> Stored items
== Segment start ==
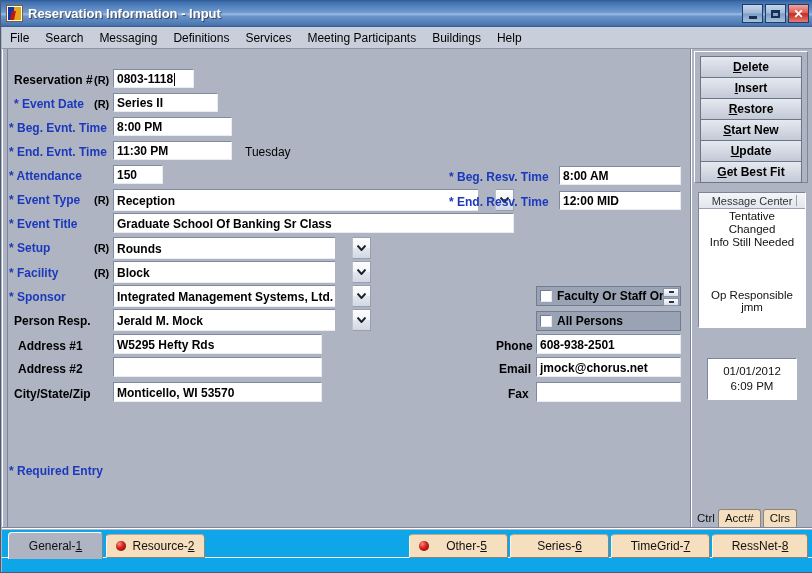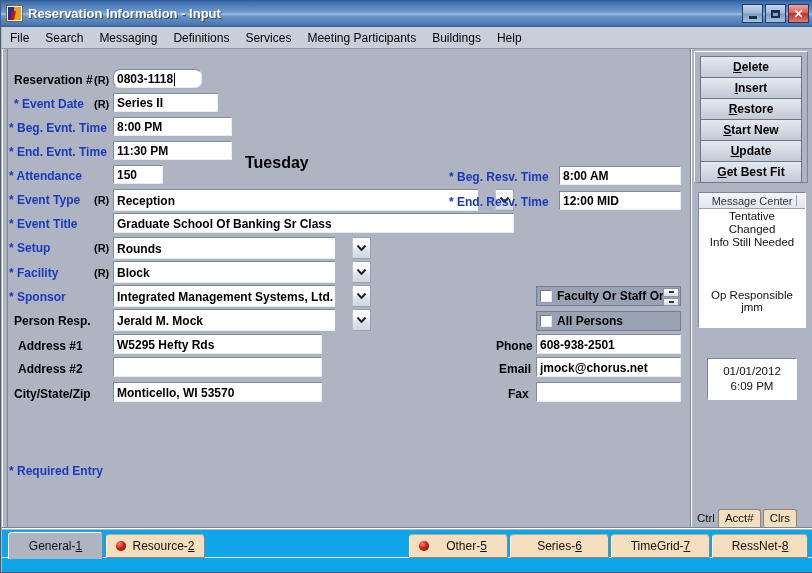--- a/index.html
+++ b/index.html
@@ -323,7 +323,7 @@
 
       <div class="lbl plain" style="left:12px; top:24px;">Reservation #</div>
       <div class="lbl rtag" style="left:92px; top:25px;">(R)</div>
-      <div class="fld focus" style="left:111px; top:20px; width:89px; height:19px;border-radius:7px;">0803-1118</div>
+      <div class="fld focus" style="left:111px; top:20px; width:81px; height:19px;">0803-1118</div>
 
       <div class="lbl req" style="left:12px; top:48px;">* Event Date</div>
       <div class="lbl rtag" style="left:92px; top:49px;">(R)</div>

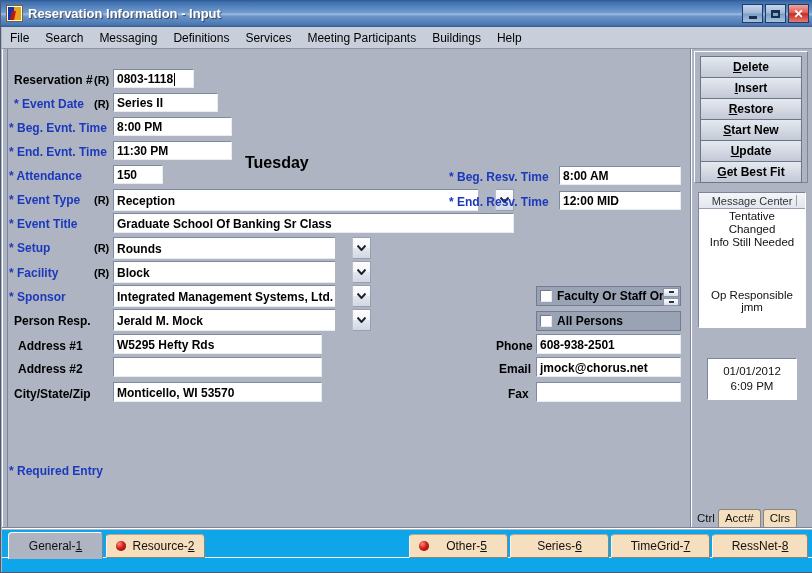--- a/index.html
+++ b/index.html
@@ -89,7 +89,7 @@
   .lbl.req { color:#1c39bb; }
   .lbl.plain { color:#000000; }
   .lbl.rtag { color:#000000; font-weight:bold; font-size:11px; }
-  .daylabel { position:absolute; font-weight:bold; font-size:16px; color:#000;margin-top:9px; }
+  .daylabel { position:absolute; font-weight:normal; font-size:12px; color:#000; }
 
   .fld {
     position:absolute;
== Segment end ==
== Segment start ==
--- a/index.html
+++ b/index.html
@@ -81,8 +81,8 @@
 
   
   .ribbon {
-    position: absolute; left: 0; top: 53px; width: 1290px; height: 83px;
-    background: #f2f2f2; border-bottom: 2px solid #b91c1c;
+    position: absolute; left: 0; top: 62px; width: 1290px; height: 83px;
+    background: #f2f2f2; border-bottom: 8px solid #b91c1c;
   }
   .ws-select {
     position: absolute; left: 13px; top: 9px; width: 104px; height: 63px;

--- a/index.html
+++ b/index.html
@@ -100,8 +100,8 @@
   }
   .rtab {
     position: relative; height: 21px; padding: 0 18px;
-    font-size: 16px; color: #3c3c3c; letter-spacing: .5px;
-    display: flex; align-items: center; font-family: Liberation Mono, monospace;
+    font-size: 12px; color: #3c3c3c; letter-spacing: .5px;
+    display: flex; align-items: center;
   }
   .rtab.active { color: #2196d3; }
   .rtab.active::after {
== Segment end ==
> Problem to work on
Your response should contain each line of the entries above that holds the string "left".

> Answer space
       <div class="lbl plain" style="left:12px; top:24px;">Reservation #</div>
       <div class="lbl rtag" style="left:92px; top:25px;">(R)</div>
-      <div class="fld focus" style="left:111px; top:20px; width:89px; height:19px;border-radius:7px;">0803-1118</div>
+      <div class="fld focus" style="left:111px; top:20px; width:81px; height:19px;">0803-1118</div>
       <div class="lbl req" style="left:12px; top:48px;">* Event Date</div>
       <div class="lbl rtag" style="left:92px; top:49px;">(R)</div>
-    position: absolute; left: 0; top: 53px; width: 1290px; height: 83px;
+    position: absolute; left: 0; top: 62px; width: 1290px; height: 83px;
     position: absolute; left: 13px; top: 9px; width: 104px; height: 63px;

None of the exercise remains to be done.